Si j'ai une femme mon bonheur dépend de cette femme, si j'ai des amis mon bonheur dépend de ces amis, mais de quel bonheur parlerais-je si je n'avais ni femme ni amis? C'est bien ce que l'on pourrait demander à Spinoza tout autant qu'aux stoïciens qui parlent d'un bonheur dont la cause ne nous serait pas extérieure, de quel bonheur parlent-ils? Parce que ce qu'ils appellent bonheur on ne s'y réfère tout au plus que comme satisfaction: les satisfactions personnelles que l'on a dans nos réalisations variées et toutes aussi personnelles qui sont comme autant de consécrations de nous-mêmes, mais si elles n'enlèvent rien elles n'ajoutent rien non plus à notre relation avec les autres. Si encore nous étions seul au monde, et pour autant que nous puissions être heureux seul au monde, mais voilà nous ne sommes pas seul au monde et notre bonheur dépend effectivement des autres que nous les ayons d'ailleurs choisis ou pas comme femme ou comme amis.

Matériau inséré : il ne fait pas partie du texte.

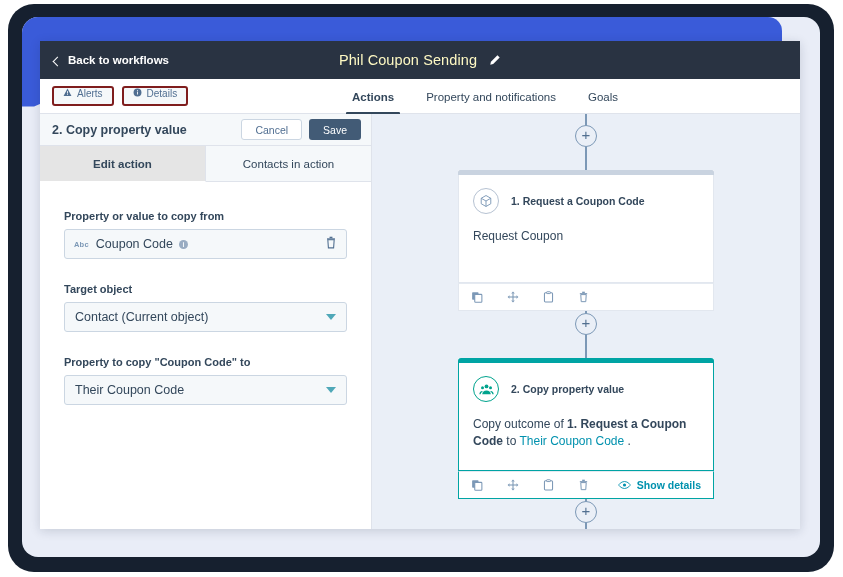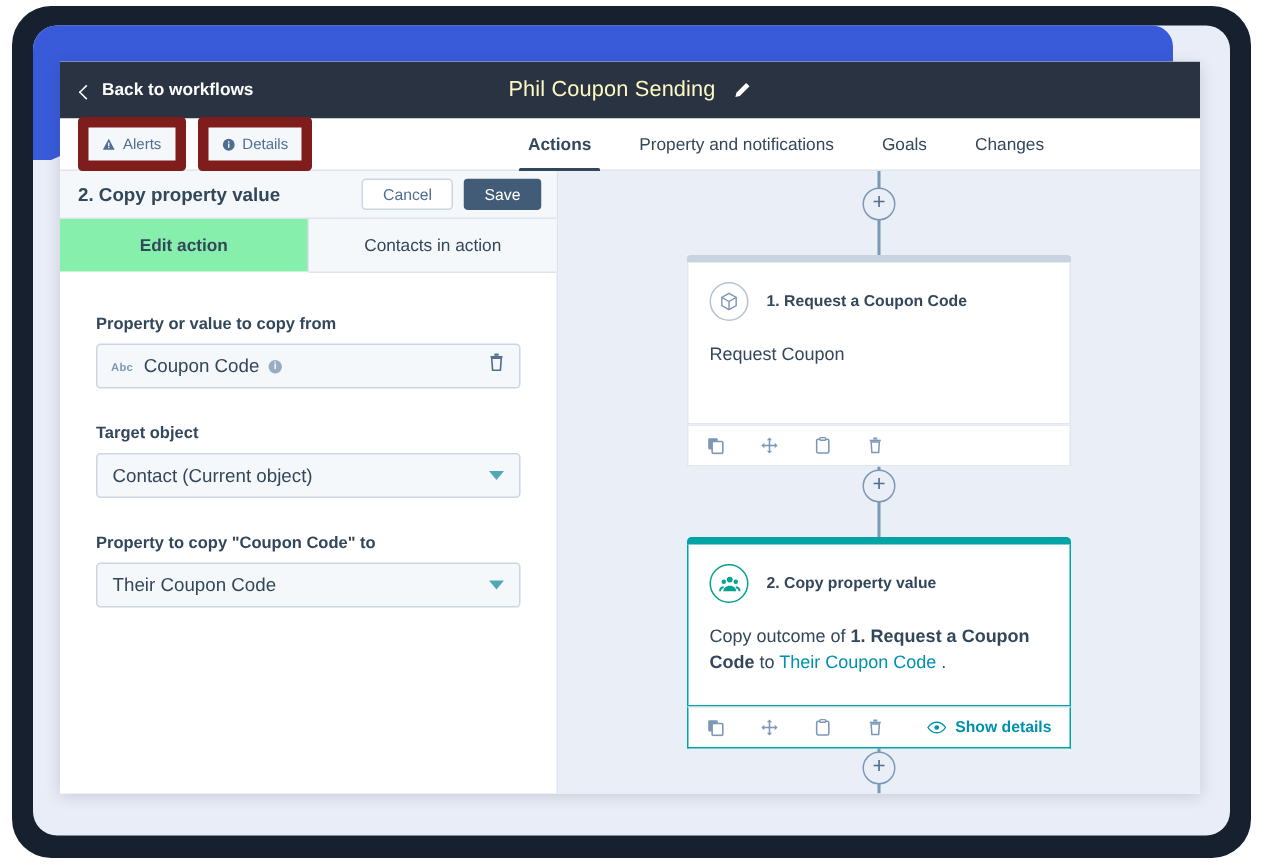--- a/index.html
+++ b/index.html
@@ -123,26 +123,26 @@
     position: relative;
     height: 35px;
     background: #ffffff;
     border-bottom: 1px solid #dfe3eb;
     display: flex;
     align-items: center;
     padding-left: 12px;
   }
   .pillbtn {
     display: inline-flex;
-    align-items: center;
+    align-items: flex-start;
     gap: 5px;
-    height: 36px;
+    height: 20px;
     padding: 0 9px;
     margin-right: 8px;
-    border: 7px solid #7f1d1d;
+    border: 2px solid #7f1d1d;
     border-radius: 3px;
     background: #f5f8fa;
     color: #506e91;
     font-size: 10px;
     cursor: pointer;
   }
   .pillbtn svg { flex: none; }
 
   .tabs {
     position: absolute;
@@ -224,21 +224,21 @@
     display: flex; align-items: center; justify-content: center;
     font-size: 11.5px;
     color: #33475b;
     background: #f5f8fa;
     border-right: 1px solid #dfe3eb;
     border-bottom: 1px solid #dfe3eb;
     margin-bottom: -1px;
     cursor: pointer;
   }
   .ptab.active {
-    background: #86efac;
+    background: #e5e5e5;
     font-weight: bold;
     border-bottom-color: #ffffff;
   }
   .ptab:last-child { border-right: none; }
 
   .pform { padding: 28px 24px 0 24px; }
   .fld-label {
     font-size: 11px;
     font-weight: bold;
     color: #33475b;
@@ -432,23 +432,20 @@
 
       <div class="tabs">
         <div class="tab active">
           <span>Actions</span>
         </div>
         <div class="tab">
           <span>Property and notifications</span>
         </div>
         <div class="tab">
           <span>Goals</span>
-        </div>
-        <div class="tab">
-          <span>Changes</span>
         </div>
       </div>
     </div>
 
     <div class="body">
 
       <div class="panel">
 
         <div class="panel-head">
           <span class="ph-title">2. Copy property value</span>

Je ne voudrais pas avoir de femme pour que mon bonheur ne tienne pas à une femme, je ne voudrais pas avoir d'amis pour que mon bonheur ne tienne pas à mes amis, autant dire je ne voudrais pas vivre pour que mon bonheur ne tienne pas à ma vie, n'as t-on jamais rien entendu dire de plus absurde, mais s'il est absurde de le dire il y en aurait que l'on aie trouvés très intelligents de le penser, d'avoir pensé ne pas assujettir leur bonheur à une cause extérieure. Et de cet enfant qui dit: "je n'ai pas demandé à vivre moi" à ses parents qui le voudraient au moins reconnaissant de l'avoir mis au monde qu'en pense t-on, hein? Parce que ce manque de reconnaissance des autres n'est ni plus ni moins qu'un manque de reconnaissance d'être au monde.
J'aimerais bien pouvoir m'en passer des autres comme ils aimeraient bien pouvoir se passer de moi les autres et pour parler comme Pascal tout le malheur des hommes est de ne pas savoir rester seul et tranquille dans leur chambre, seulement il semblerait que c'est peine perdue car ce n'est pas dans la nature de l'homme et qu'il faut au contraire qu'il soit bien malheureux pour en arriver à ces extrêmes et sans doute davantage encore pour s'en réjouir et c'est pourquoi l'ataraxie était le maître mot de tous ces sages philosophes parce que l'ataraxie était l'absence de toutes souffrances et ce qu'ils désiraient avant tout était de cesser de souffrir quand il semble qu'aujourd'hui on demande plus à la vie et c'est le bonheur et qui plus est: le bonheur avec les autres.